▼
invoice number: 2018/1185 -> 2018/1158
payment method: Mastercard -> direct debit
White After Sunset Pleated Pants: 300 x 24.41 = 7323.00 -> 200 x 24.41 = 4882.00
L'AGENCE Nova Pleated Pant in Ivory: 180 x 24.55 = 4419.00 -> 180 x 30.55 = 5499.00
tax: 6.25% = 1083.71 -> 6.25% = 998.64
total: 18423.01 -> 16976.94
▲
▼
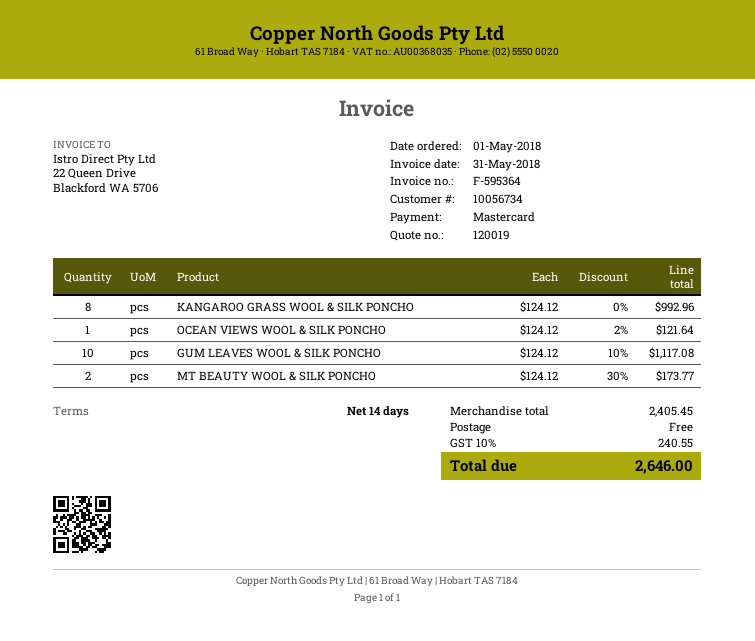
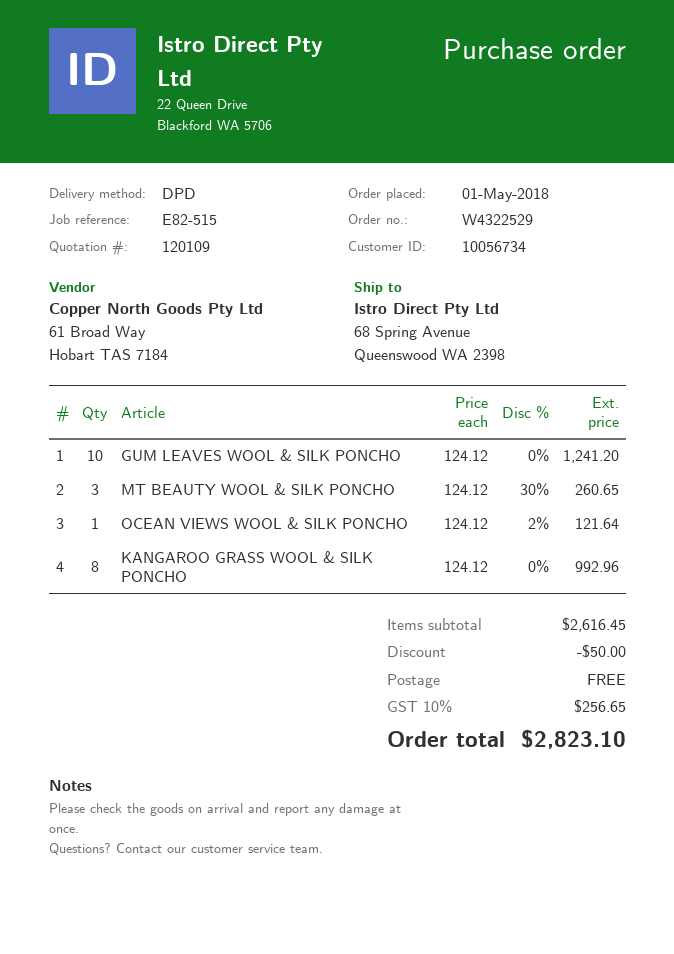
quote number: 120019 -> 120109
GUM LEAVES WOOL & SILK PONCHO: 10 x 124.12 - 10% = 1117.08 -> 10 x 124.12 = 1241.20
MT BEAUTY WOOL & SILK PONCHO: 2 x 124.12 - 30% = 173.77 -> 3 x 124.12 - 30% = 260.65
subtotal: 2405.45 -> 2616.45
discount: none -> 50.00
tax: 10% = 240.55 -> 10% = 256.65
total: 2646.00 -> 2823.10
▲
Using the data above, extract exactly the lines from the one that holds "discount: none -> 50.00" to the one that holds "total: 2646.00 -> 2823.10", both ends included, and no others.

#### ANSWER BELOW
discount: none -> 50.00
tax: 10% = 240.55 -> 10% = 256.65
total: 2646.00 -> 2823.10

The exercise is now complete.